*Task*
In the data below, find the line containing "diversidad de las"; transcribe it and each line after it exactly, through the last, skipping pictures.

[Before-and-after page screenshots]
Content starts

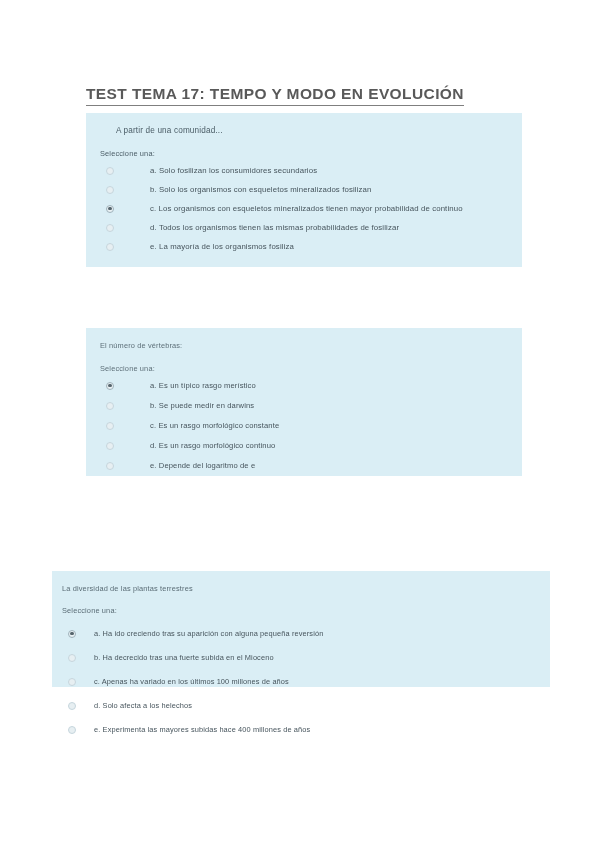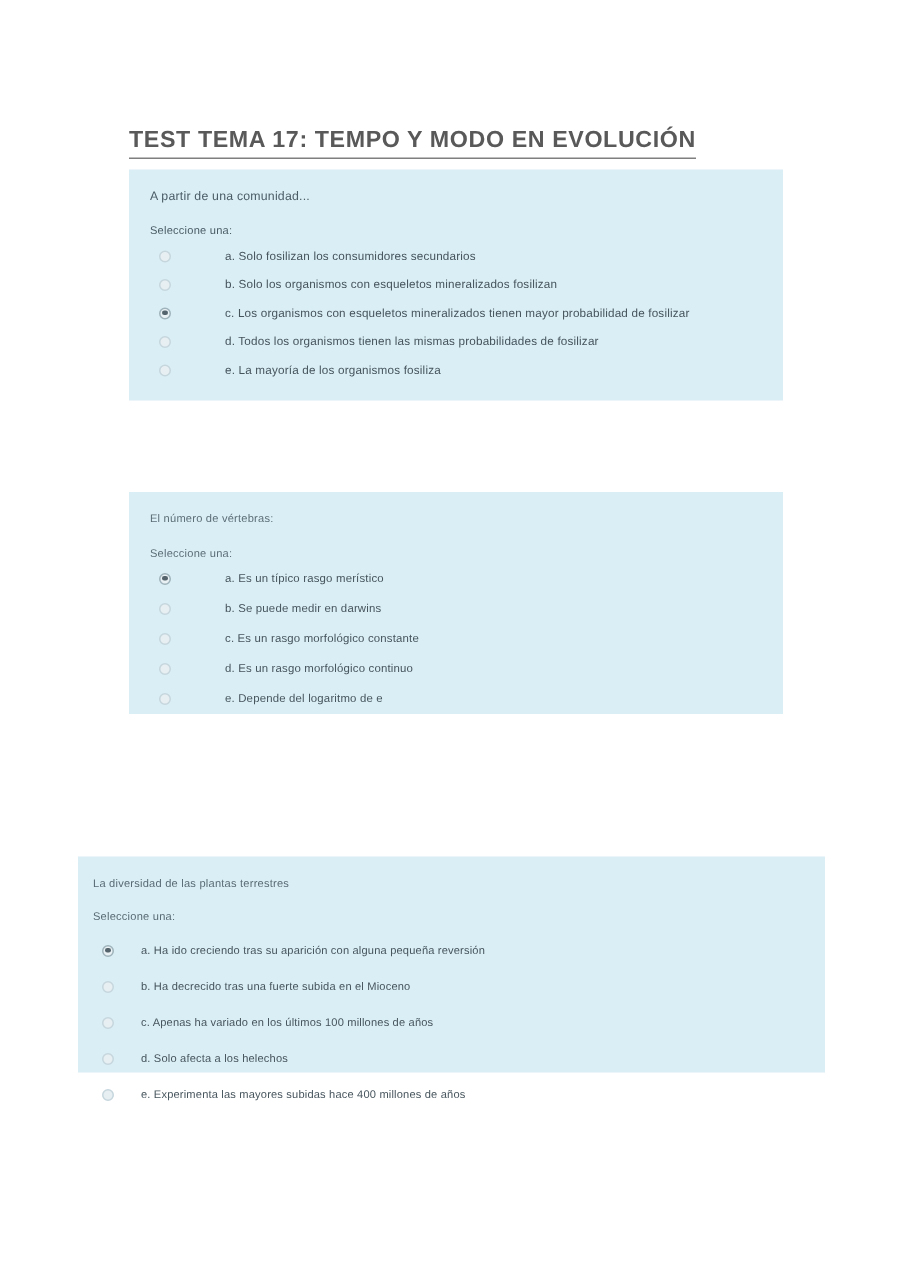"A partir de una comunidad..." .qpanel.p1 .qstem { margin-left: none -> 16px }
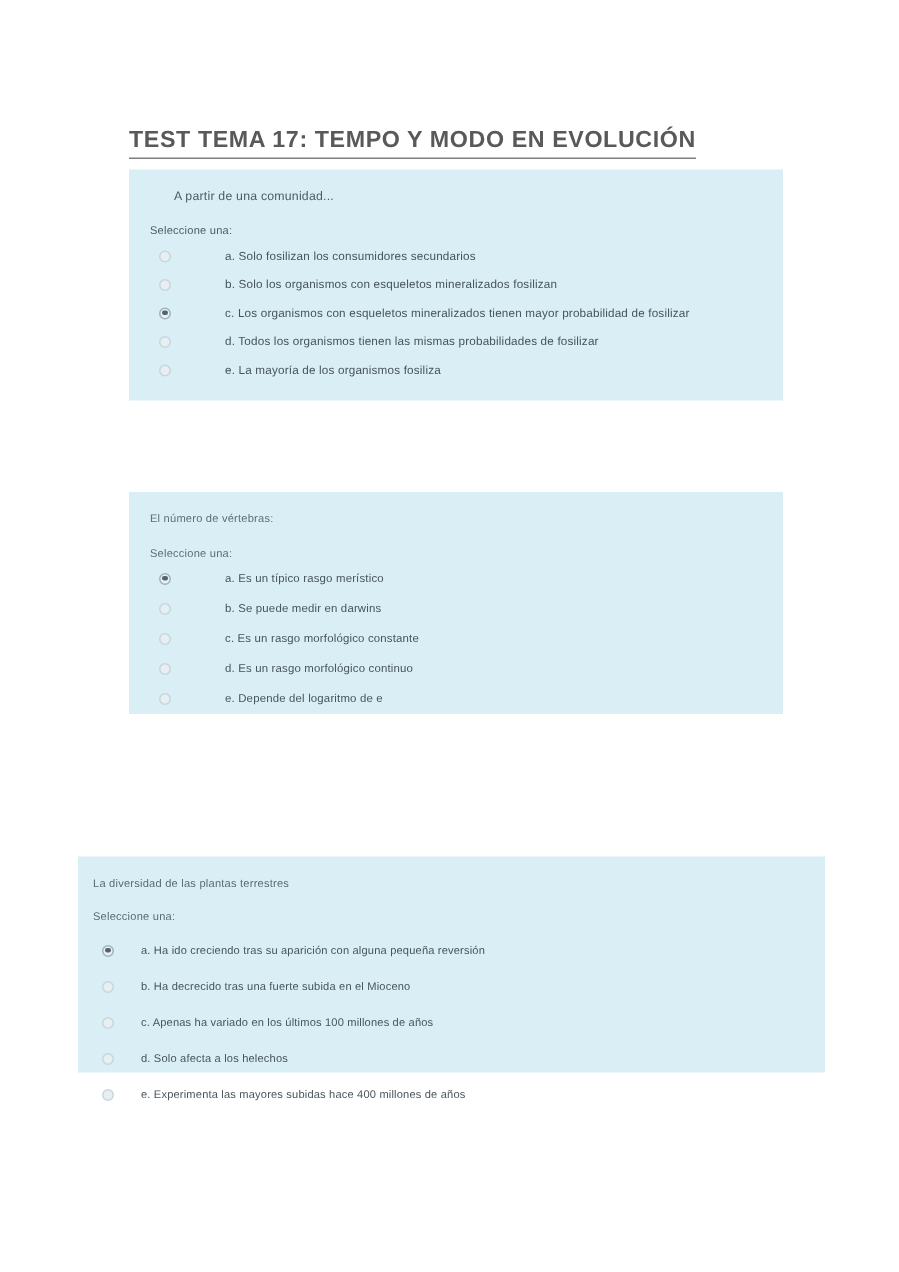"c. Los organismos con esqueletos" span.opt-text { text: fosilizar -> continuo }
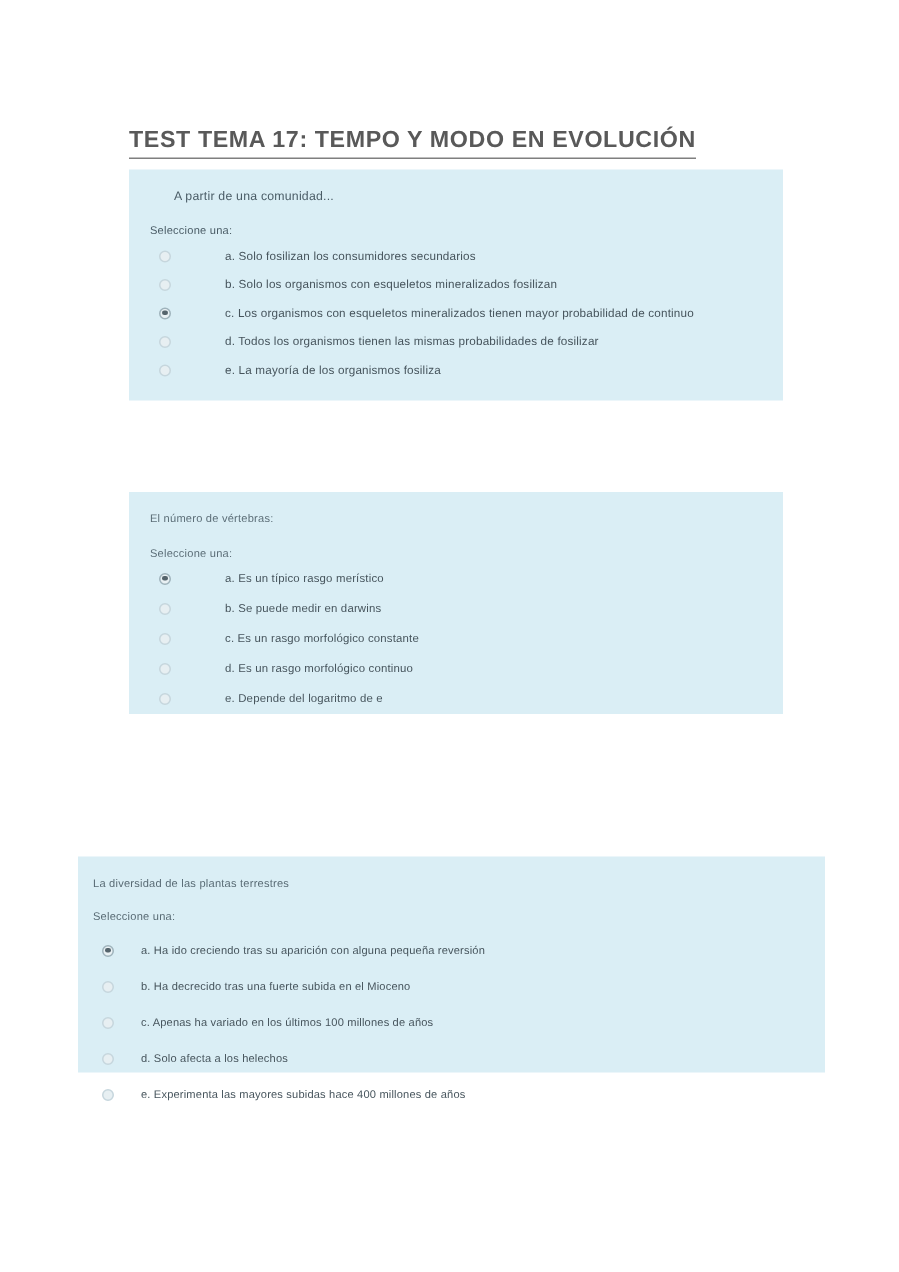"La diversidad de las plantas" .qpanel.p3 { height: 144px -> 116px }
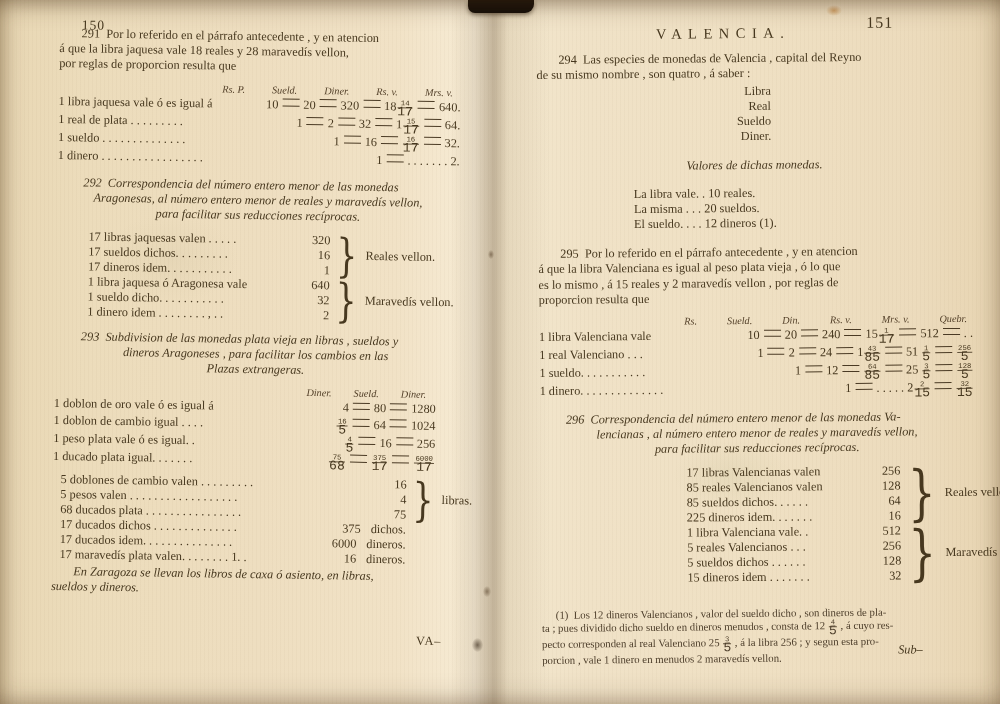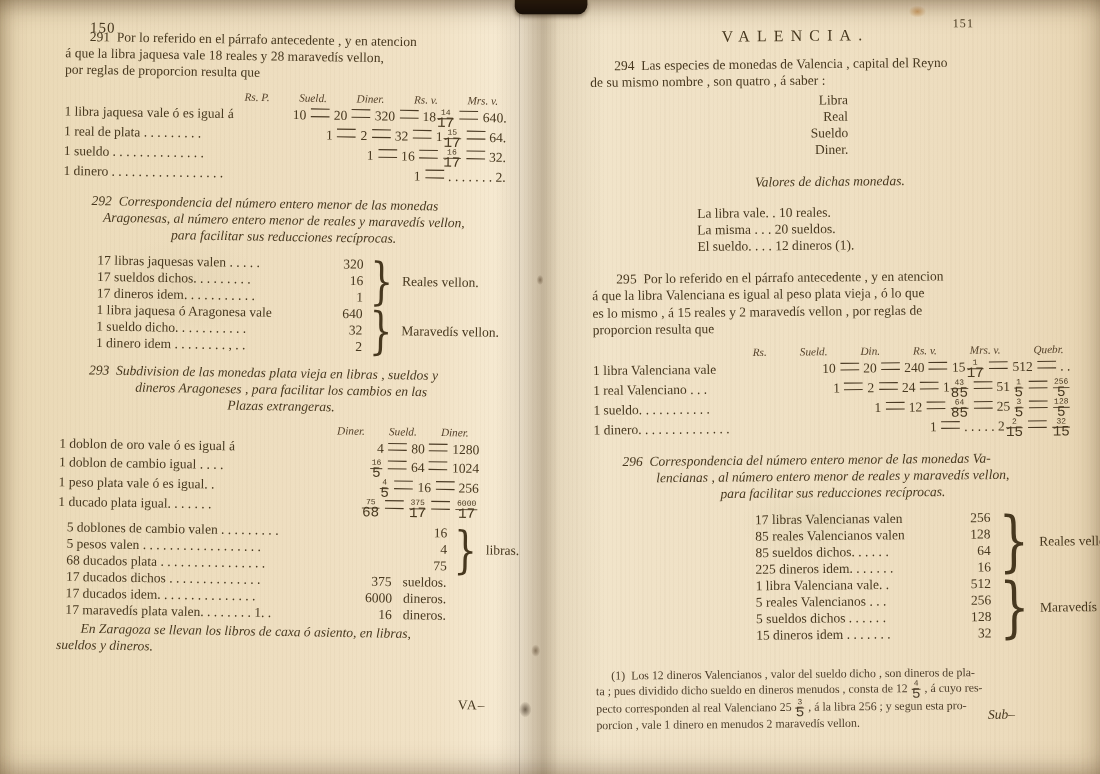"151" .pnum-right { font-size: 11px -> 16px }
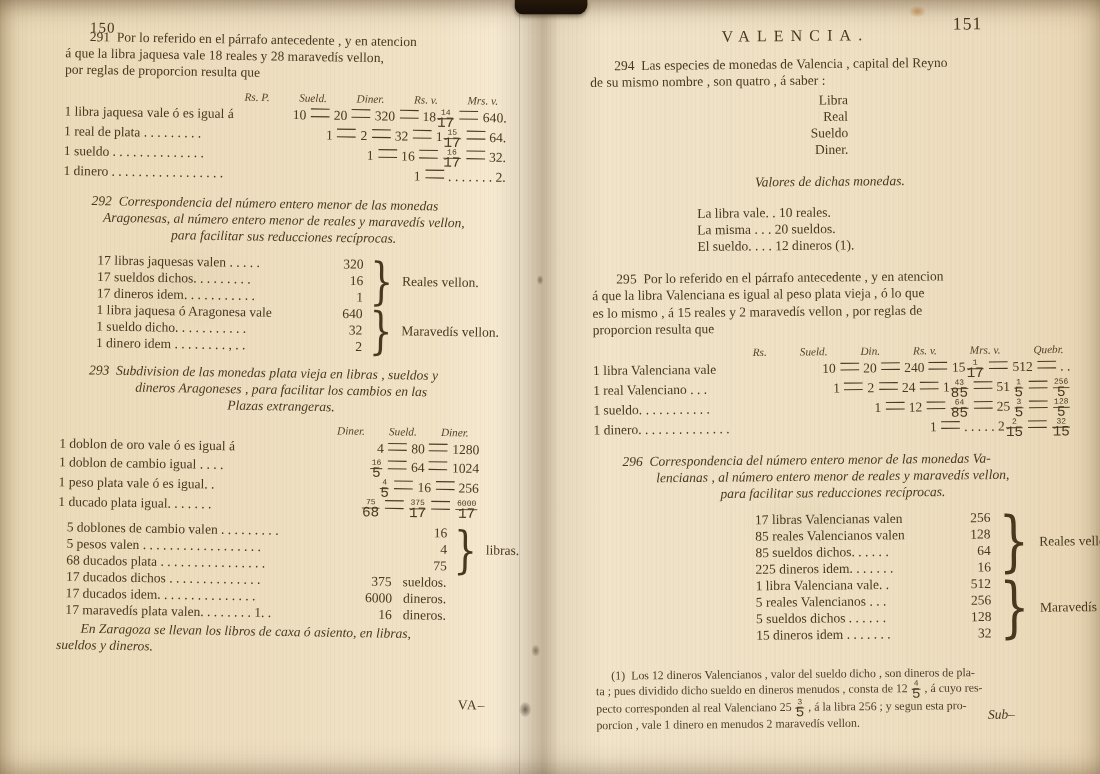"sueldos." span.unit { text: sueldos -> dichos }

Content ends

*Answer to the problem*
"La diversidad de las plantas" .qpanel.p3 { height: 144px -> 116px }
"151" .pnum-right { font-size: 11px -> 16px }
"sueldos." span.unit { text: sueldos -> dichos }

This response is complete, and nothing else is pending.